ADASYN自适应综合过采样，关注的是在那些基于K近邻分类器被错误分类的原始样本附近生成新的少数类样本

ros = ADASYN(random_state=42)
X_resampled, y_resampled = ros.fit_resample(X, y)
print(X_resampled, y_resampled, X_resampled.shape, y_resampled.shape, sep="\n")
print(len(X_resampled), len(y_resampled))
print(sorted(Counter(y_resampled).items()))

4. 下采样

RandomUnderSampler随机下采样

rus = RandomUnderSampler(random_state=42)
X_resampled, y_resampled = rus.fit_resample(X, y)
print(X_resampled, y_resampled, X_resampled.shape, y_resampled.shape, sep="\n")
print(len(X_resampled), len(y_resampled))
print(sorted(Counter(y_resampled).items()))

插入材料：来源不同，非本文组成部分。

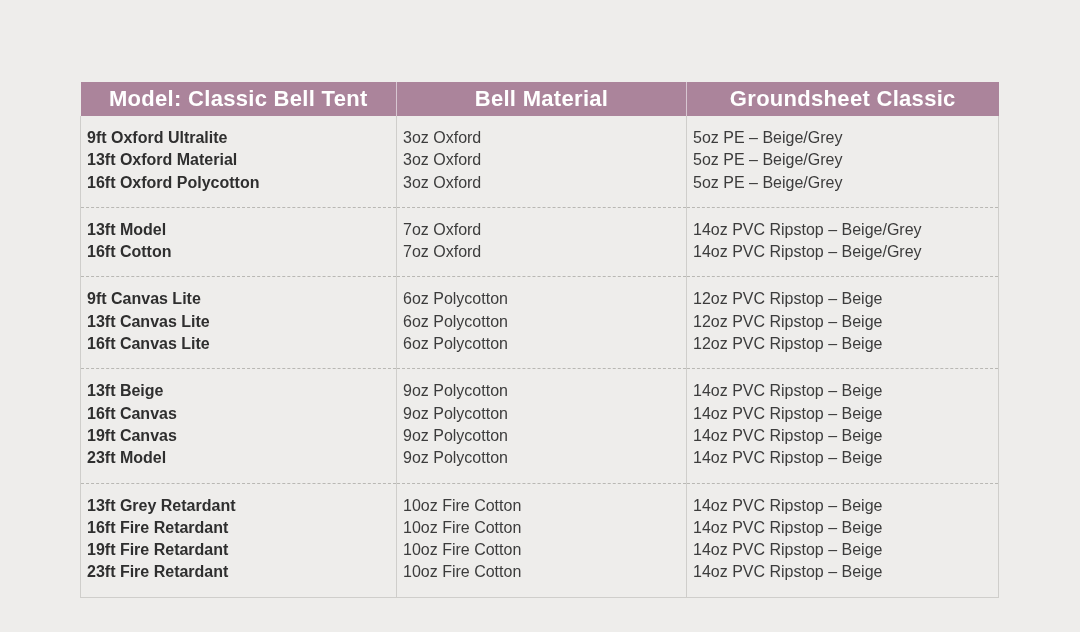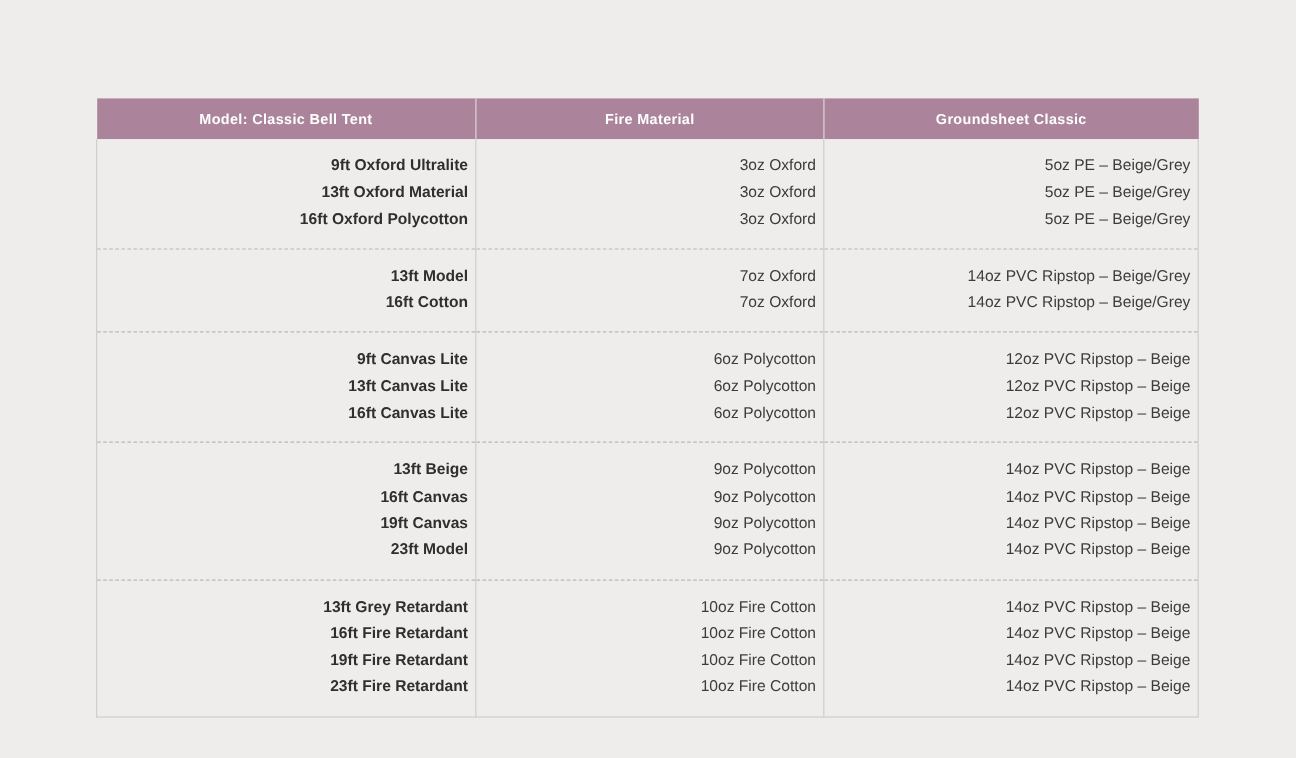"Model: Classic Bell Tent" thead th { font-size: 12px -> 22px }
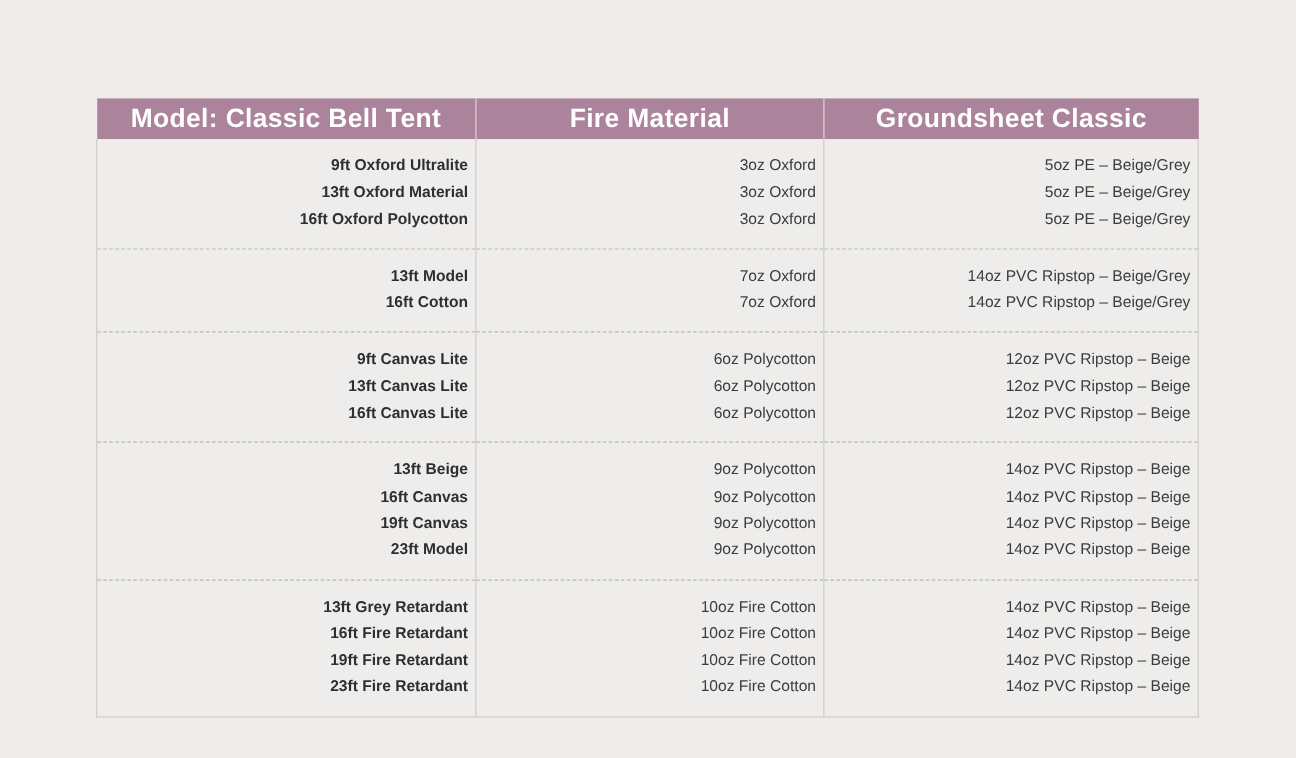"Fire Material" th.col-sep { text: Fire -> Bell }
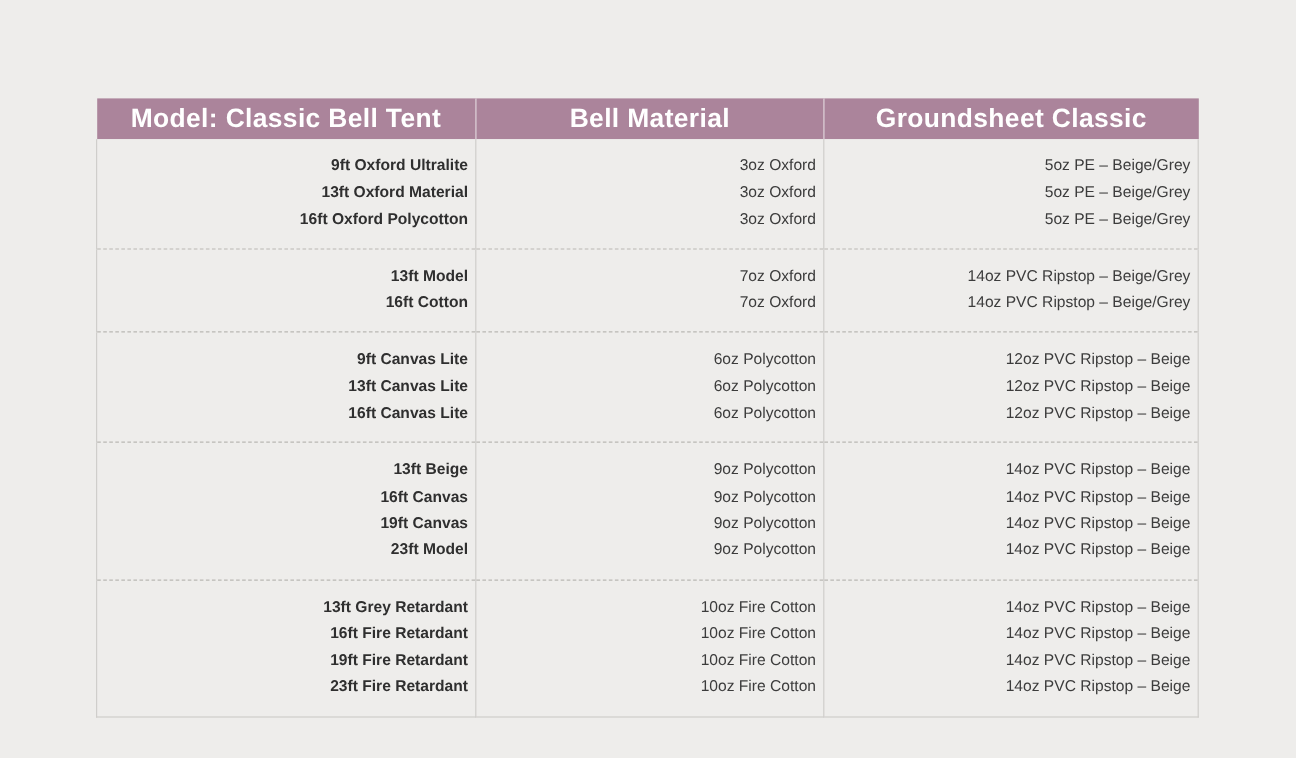"9ft Oxford Ultralite" tbody td { font-size: 13px -> 16px; text-align: right -> left }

ClusterCentroids每一个类别的样本都会用K-means算法的中心点来合成

rus = ClusterCentroids(random_state=42)
X_resampled, y_resampled = rus.fit_resample(X, y)
print(X_resampled, y_resampled, X_resampled.shape, y_resampled.shape, sep="\n")
print(len(X_resampled), len(y_resampled))
print(sorted(Counter(y_resampled).items()))

NearMiss添加了一些启发式(heuristic)的规则来选择样本，version=1，2，3，3的结果和1，2不同，3的结果(277, 30) (277,) 277 277 [(0, 212), (1, 65)]

rus = NearMiss(version=3)
X_resampled, y_resampled = rus.fit_resample(X, y)
print(X_resampled, y_resampled, X_resampled.shape, y_resampled.shape, sep="\n")
print(len(X_resampled), len(y_resampled))
print(sorted(Counter(y_resampled).items()))

EditedNearestNeighbours应用最近邻算法来编辑(edit)数据集, 找出那些与邻居不太友好的样本然后移除

enn = EditedNearestNeighbours()
X_resampled, y_resampled = enn.fit_resample(X, y)
print(X_resampled, y_resampled, X_resampled.shape, y_resampled.shape, sep="\n")
print(len(X_resampled), len(y_resampled))
print(sorted(Counter(y_resampled).items()))

RepeatedEditedNearestNeighbours重复基础的EditedNearestNeighbours算法多次

renn = RepeatedEditedNearestNeighbours()
X_resampled, y_resampled = renn.fit_resample(X, y)
print(X_resampled, y_resampled, X_resampled.shape, y_resampled.shape, sep="\n")
print(len(X_resampled), len(y_resampled))
print(sorted(Counter(y_resampled).items()))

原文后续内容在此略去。